__Given records__.
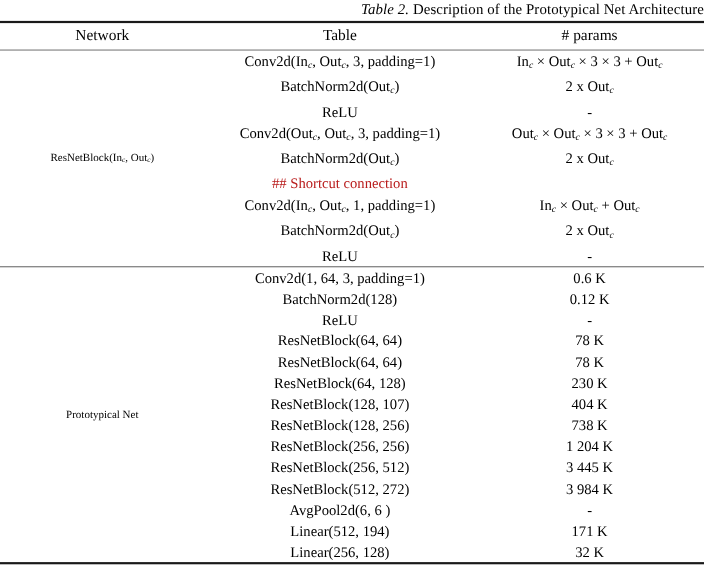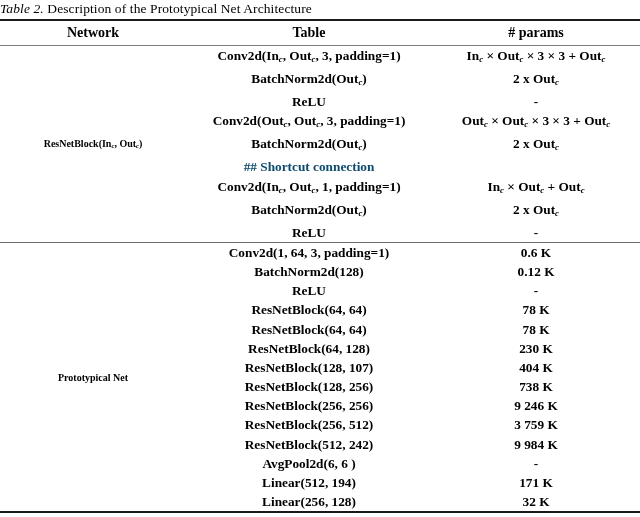--- a/index.html
+++ b/index.html
@@ -24,7 +24,7 @@
 
   
   .caption {
-    text-align: left;
+    text-align: right;
     font-size: 13.5px;
     line-height: 16px;
     padding-top: 1px;

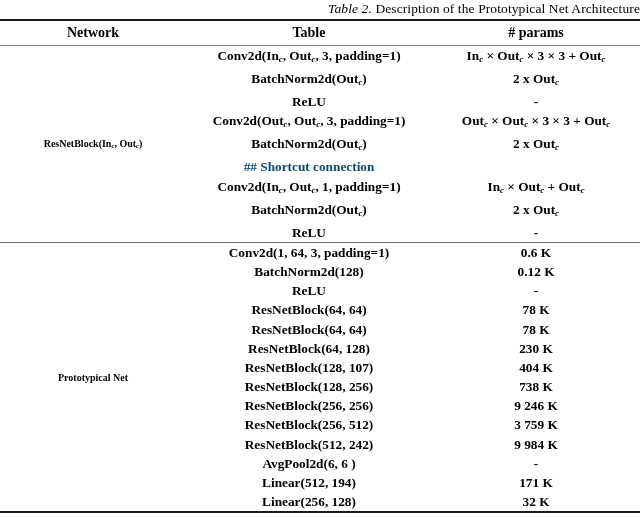--- a/index.html
+++ b/index.html
@@ -69,7 +69,7 @@
     margin: 0;
     vertical-align: middle;
     text-align: center;
-    font-weight: bold;
+    font-weight: normal;
   }
 
   .hdr-row td {

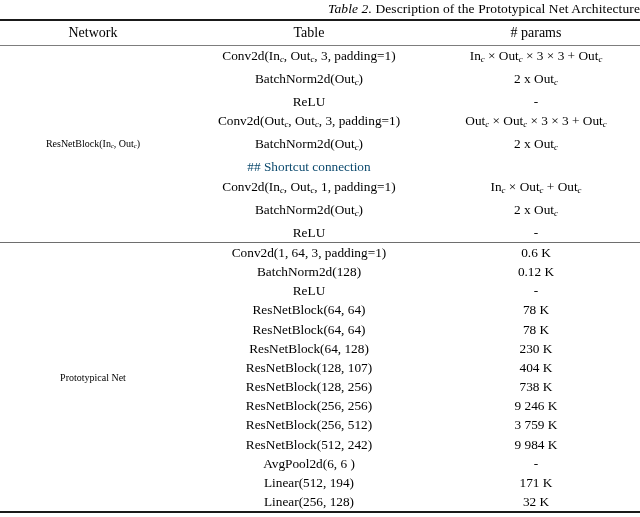--- a/index.html
+++ b/index.html
@@ -91,7 +91,7 @@
   }
 
   .comment {
-    color: #0c4a6e;
+    color: #b91c1c;
   }
 
   sub {

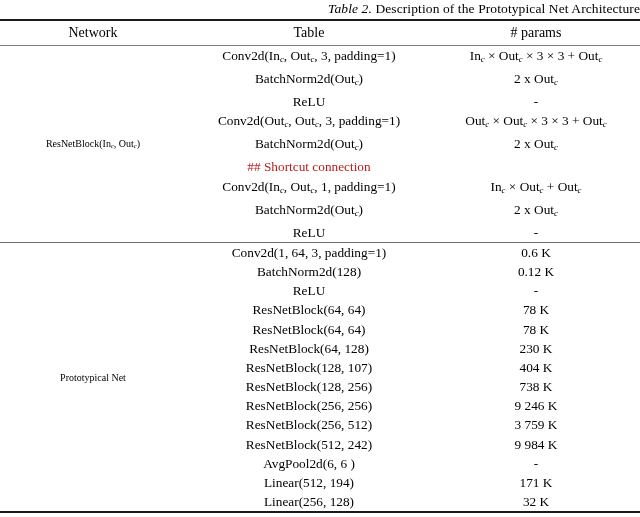--- a/index.html
+++ b/index.html
@@ -220,7 +220,7 @@
         </tr>
         <tr class="row">
           <td>ResNetBlock(256, 256)</td>
-          <td>9 246 K</td>
+          <td>1 204 K</td>
         </tr>
         <tr class="row">
           <td>ResNetBlock(256, 512)</td>

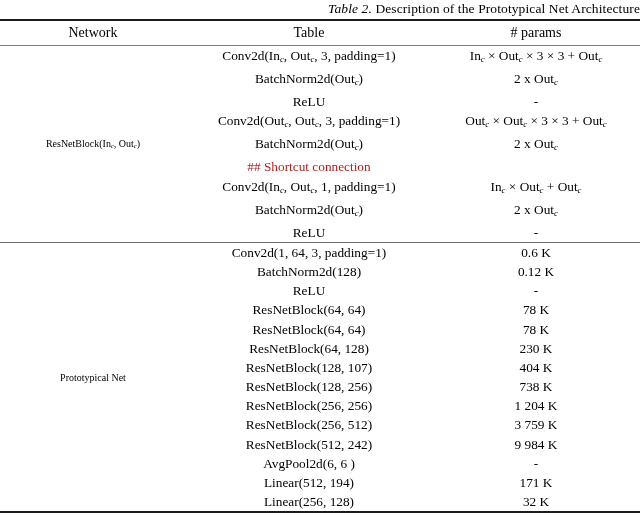--- a/index.html
+++ b/index.html
@@ -224,7 +224,7 @@
         </tr>
         <tr class="row">
           <td>ResNetBlock(256, 512)</td>
-          <td>3 759 K</td>
+          <td>3 445 K</td>
         </tr>
         <tr class="row">
           <td>ResNetBlock(512, 242)</td>

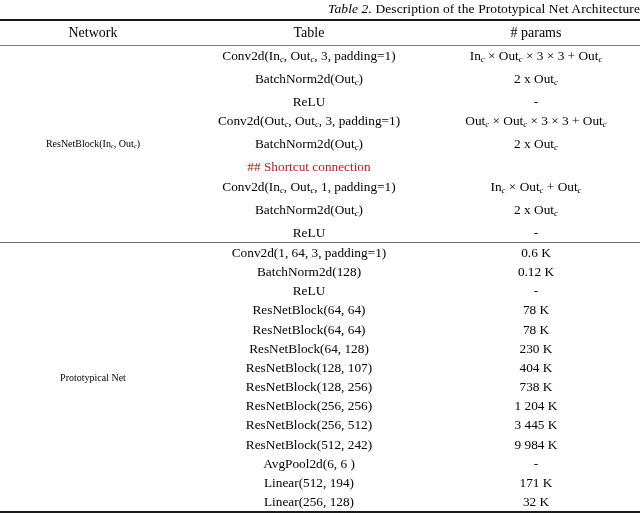--- a/index.html
+++ b/index.html
@@ -227,7 +227,7 @@
           <td>3 445 K</td>
         </tr>
         <tr class="row">
-          <td>ResNetBlock(512, 242)</td>
+          <td>ResNetBlock(512, 272)</td>
           <td>9 984 K</td>
         </tr>
         <tr class="row">

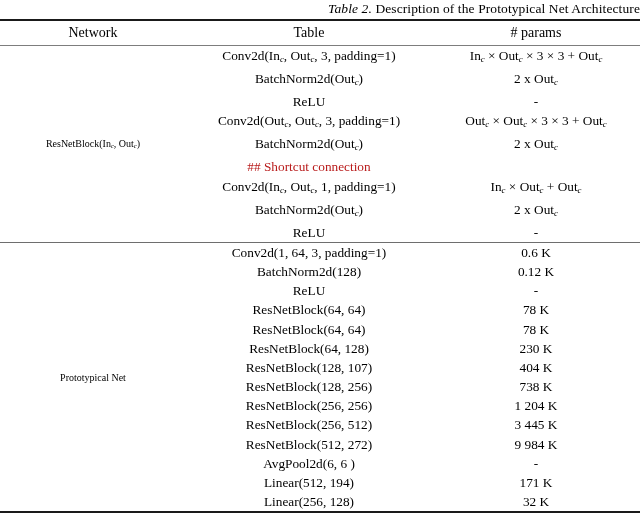--- a/index.html
+++ b/index.html
@@ -228,7 +228,7 @@
         </tr>
         <tr class="row">
           <td>ResNetBlock(512, 272)</td>
-          <td>9 984 K</td>
+          <td>3 984 K</td>
         </tr>
         <tr class="row">
           <td>AvgPool2d(6, 6 )</td>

__Task details__. Only a number is needed here: the count of lines above that hold the string "weight".

__Task solution__. 2